# What needs to be done
Using the records that follow, work out the number of lines with the word "metals" in them; reply with that number only.

# Given information
★ ★ ★

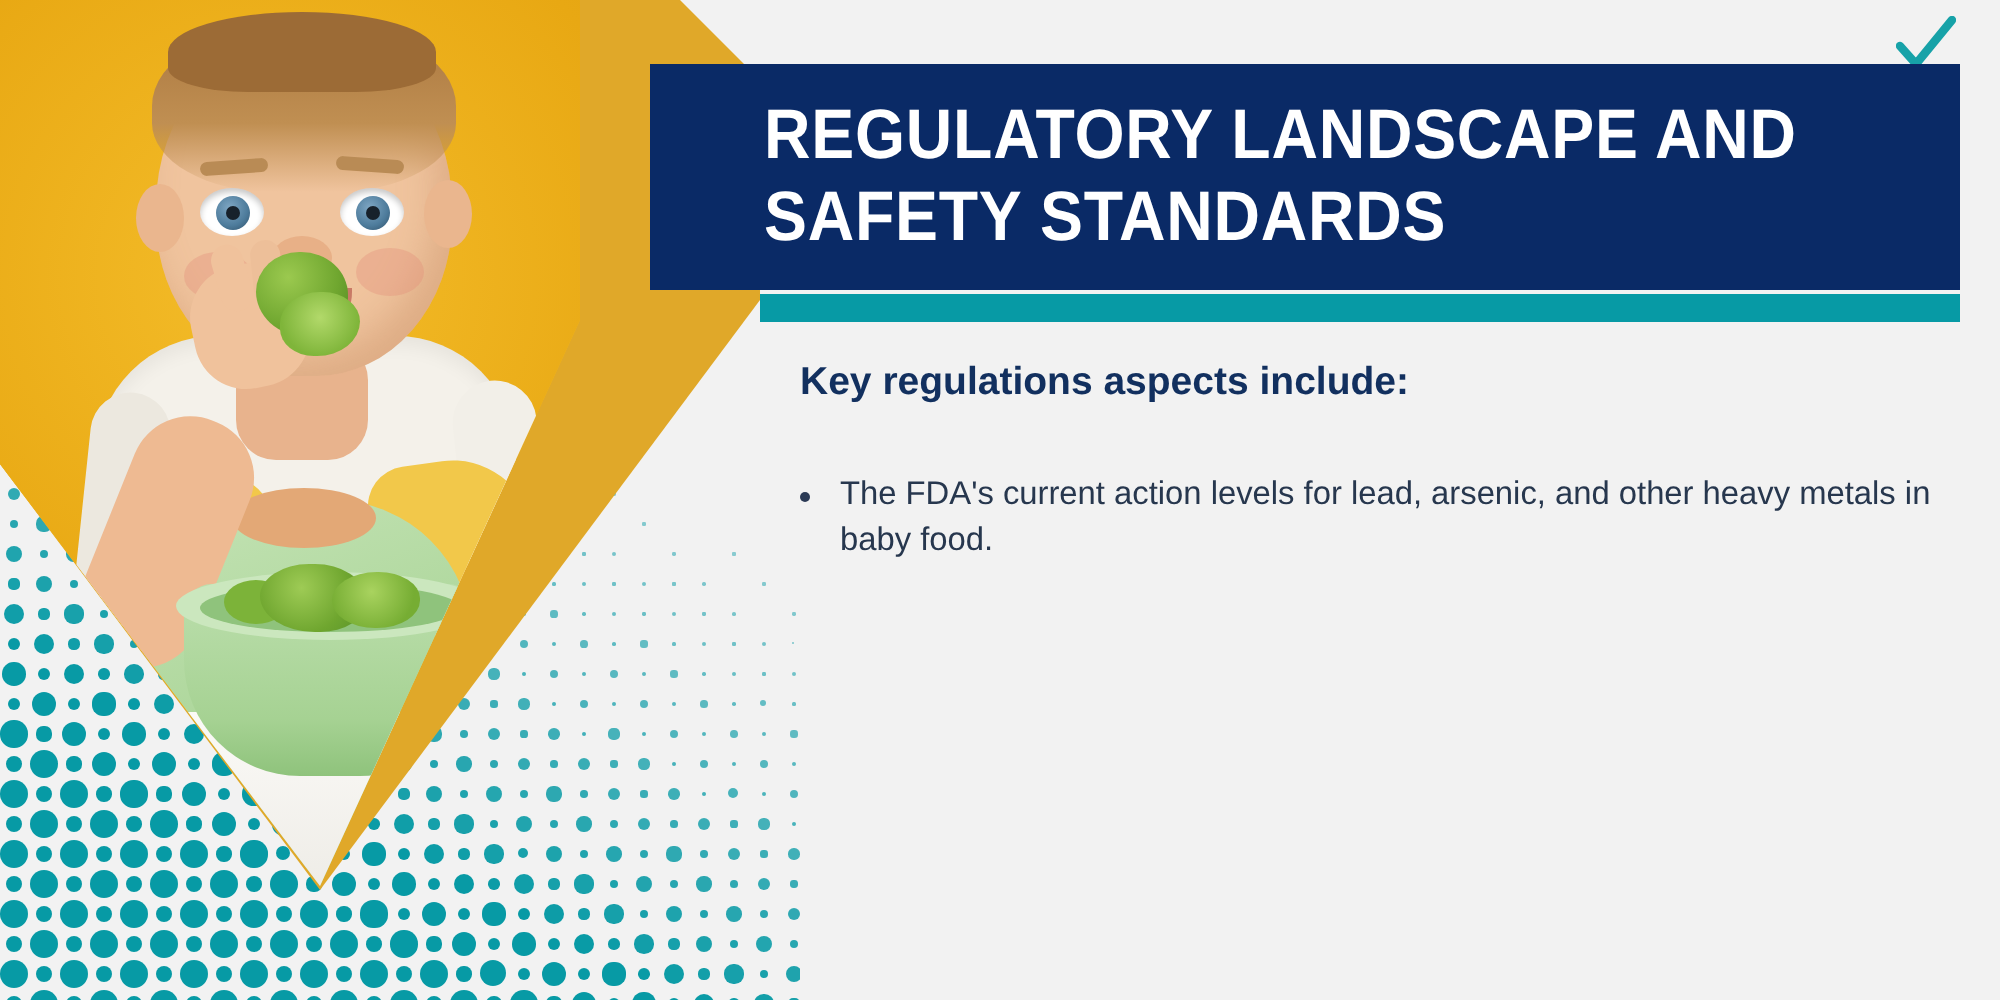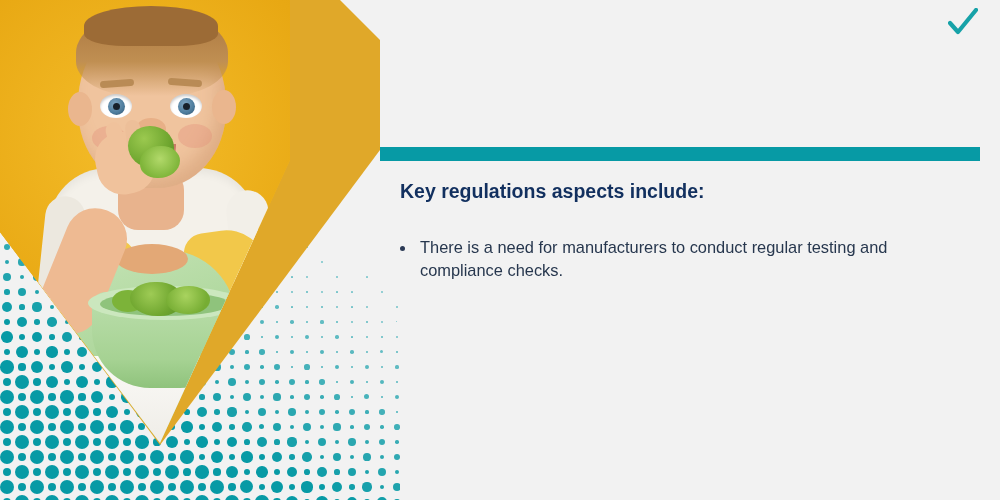--- a/index.html
+++ b/index.html
@@ -811,6 +811,10 @@
     </span>
   </div>
 
+  <div class="title-banner">
+    <div class="title-text">REGULATORY LANDSCAPE AND
+SAFETY STANDARDS</div>
+  </div>
   <div class="teal-bar"></div>
 
   <div class="subhead">Key regulations aspects include:</div>

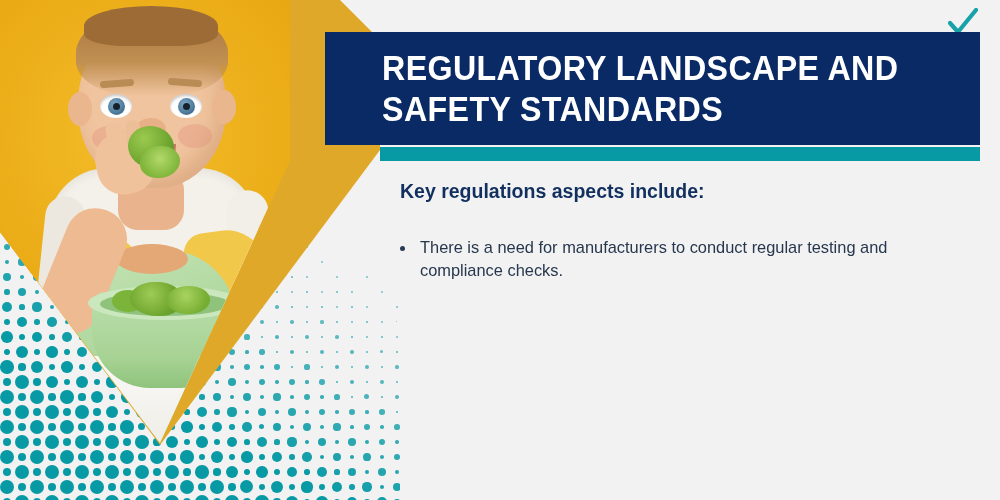--- a/index.html
+++ b/index.html
@@ -822,6 +822,10 @@
   <div class="bullets" id="bullets">
       <div class="bullet">
         <span class="bullet-dot"></span>
+        <span class="bullet-text">The FDA's current action levels for lead, arsenic, and other heavy metals in baby food.</span>
+      </div>
+      <div class="bullet">
+        <span class="bullet-dot"></span>
         <span class="bullet-text">There is a need for manufacturers to conduct regular testing and compliance checks.</span>
       </div>
     </div>

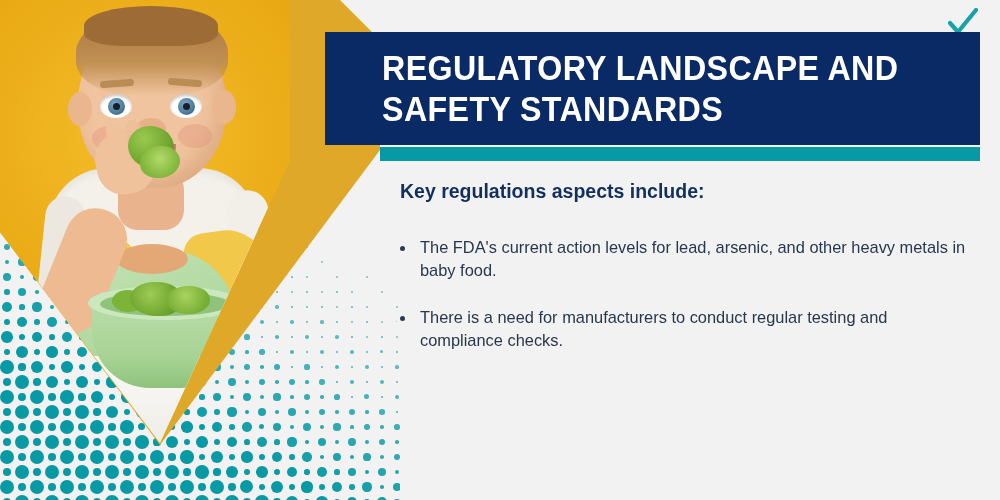--- a/index.html
+++ b/index.html
@@ -824,10 +824,6 @@
         <span class="bullet-dot"></span>
         <span class="bullet-text">The FDA's current action levels for lead, arsenic, and other heavy metals in baby food.</span>
       </div>
-      <div class="bullet">
-        <span class="bullet-dot"></span>
-        <span class="bullet-text">There is a need for manufacturers to conduct regular testing and compliance checks.</span>
-      </div>
     </div>
 
 </div>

★ ★ ★

# Response to this exercise
2